Equilibrium and prior selection problems in multipolar deployment

Planned summary for the Alignment Newsletter:

Consider the scenario in which two principals will separately develop and deploy learning agents, that will then act on their behalf, and suppose further that they even agree on the welfare function that these agents should optimize. Let us call this a _learning game_, in which the "players" are the principals, the actions are the agents developed, and both players want to optimize the welfare function (making it a collaborative game). There still remain two coordination problems. First, we face an _equilibrium selection problem_: there can be multiple Nash equilibria in a collaborative game, and so if the two deployed learning agents are Nash strategies from _different_ equilibria, payoffs can be arbitrarily bad. Second, we face a _prior selection problem_: given that there are many reasonable priors that the learning agents could have, if they end up with different priors from each other, outcomes can again be quite bad, especially in the context of <@threats@>(@Cooperation, Conflict, and Transformative Artificial Intelligence: A Research Agenda@).

Planned opinion:

These are indeed pretty hard problems in any collaborative game. While this post takes the framing of considering optimal principals and/or agents (and so considers Bayesian strategies in which only the prior and choice of equilibrium are free variables), I prefer the framing taken in <@our paper@>(@Collaborating with Humans Requires Understanding Them@): the issue is primarily that in a collaborative game, the optimal thing for you to do depends strongly on who your partner is, but you may not have a good understanding of who your partner is, and if you're wrong you can do arbitrarily poorly.

Note that when you can have a well-specified Bayesian belief over your partner, these problems don't arise. However, both agents can't be in this situation: in this case agent A would have a belief over B that has a belief over A; if these are all well-specified Bayesian beliefs, then A has a Bayesian belief over itself, which is impossible.

[-]MichaelDennis6y30

Note that when you can have a well-specified Bayesian belief over your partner, these problems don't arise. However, both agents can't be in this situation: in this case agent A would have a belief over B that has a belief over A; if these are all well-specified Bayesian beliefs, then A has a Bayesian belief over itself, which is impossible.
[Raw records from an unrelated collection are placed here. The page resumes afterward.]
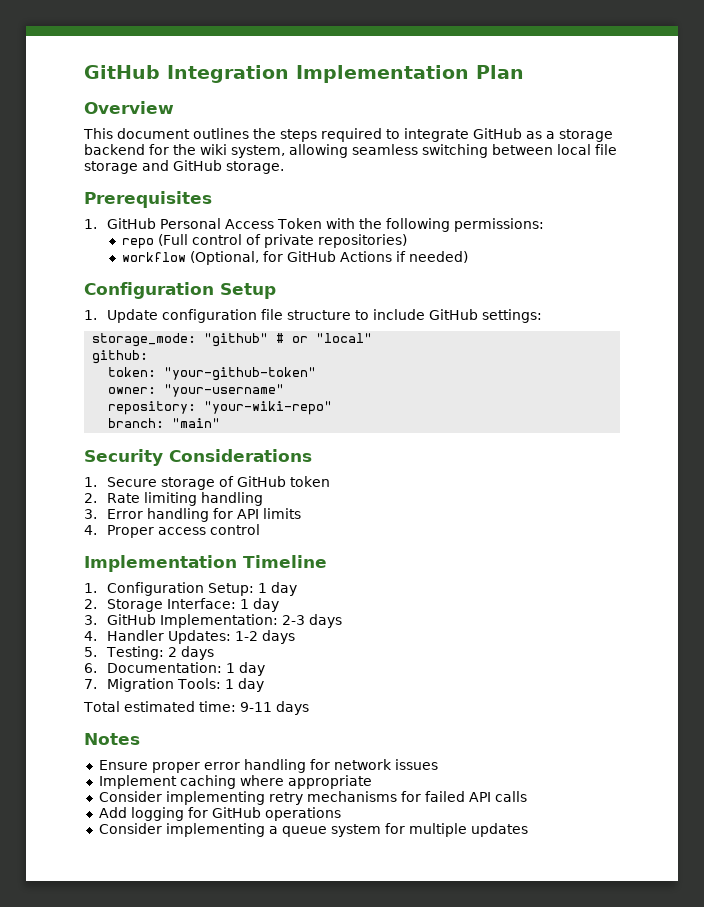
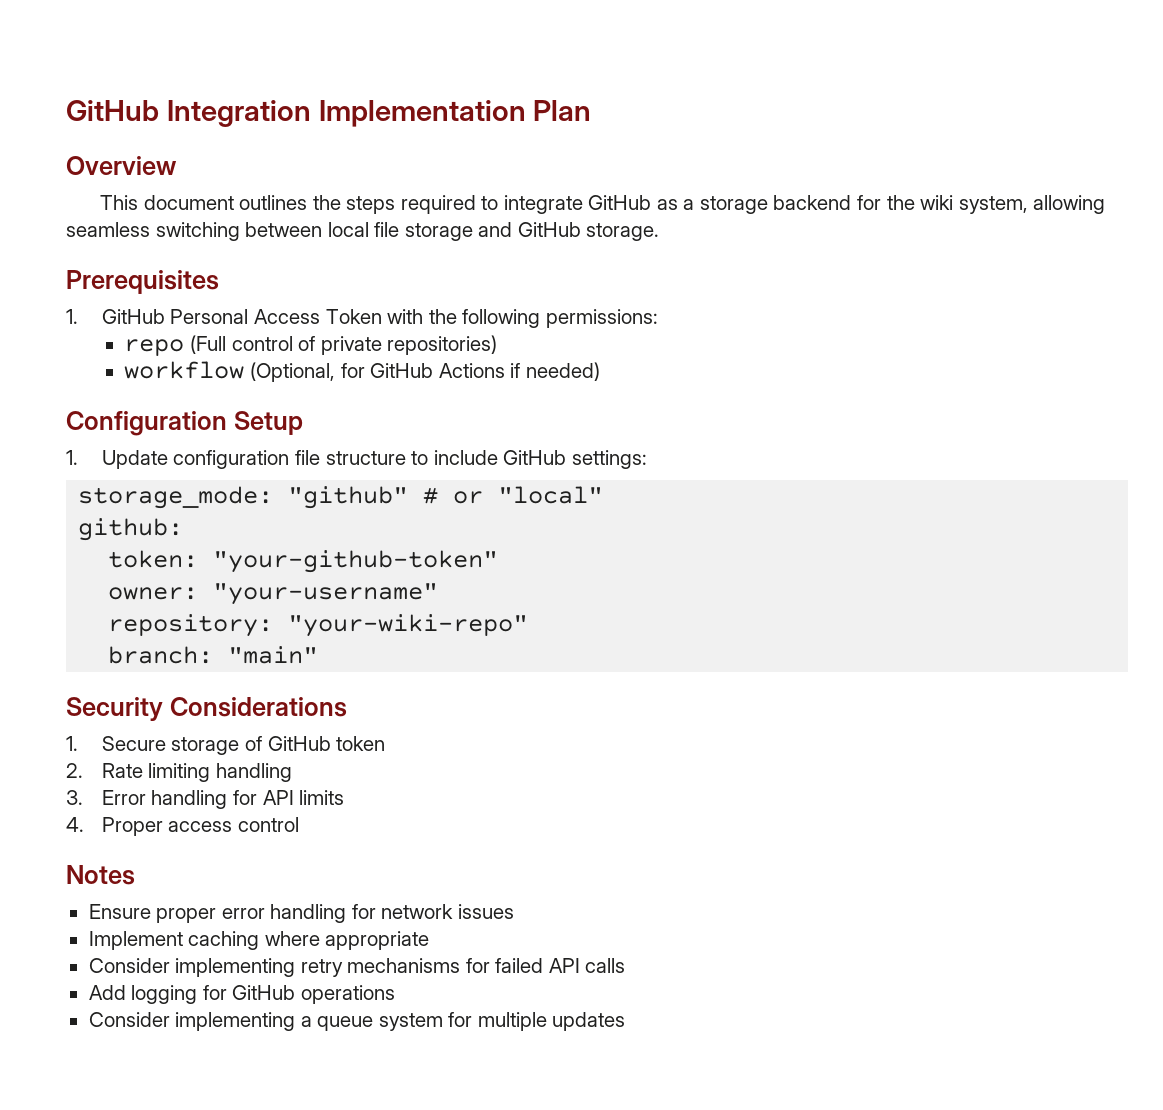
- Implementation Timeline
- 1. Configuration Setup: 1 day
- 2. Storage Interface: 1 day
- 3. GitHub Implementation: 2-3 days
- 4. Handler Updates: 1-2 days
- 5. Testing: 2 days
- 6. Documentation: 1 day
- 7. Migration Tools: 1 day
- Total estimated time: 9-11 days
There are ways to get around this. The most common way in the literature (in fact the only way I have seen) gives every agent a belief over a set of common worlds (which contain both the state of the world and the memory states of all of the agents). Then the state of the world is a sufficient statistic over everything that can happen and beliefs about other players beliefs can be derived from each player's beliefs on the underlying world. This does mean you have to agree upon "possible memory states" before time, or at least both have beliefs that are described over sets that can be constantly combined into a "set of all possible worlds".

[-]Rohin Shah6y20

Thanks, removed that section.

[-]JesseClifton6y10

both players want to optimize the welfare function (making it a collaborative game)

The game is collaborative in the sense that a welfare function is optimized in equilibrium, but the principals will in general have different terminal goals (reward functions) and the equilibrium will be enforced with punishments (cf. tit-for-tat).

the issue is primarily that in a collaborative game, the optimal thing for you to do depends strongly on who your partner is, but you may not have a good understanding of who your partner is, and if you're wrong you can do arbitrarily poorly

Agreed, but there's the additional point that in the case of principals designing AI agents, the principals can (in theory) coordinate to ensure that the agents "know who their partner is". That is, they can coordinate on critical game-theoretic parameters of their respective agents.

[-]Rohin Shah6y20

Ah, I misunderstood your post. I thought you were arguing for problems conditional on the principals agreeing on the welfare function to be optimized, and having common knowledge that they were designing agents that optimize that welfare function.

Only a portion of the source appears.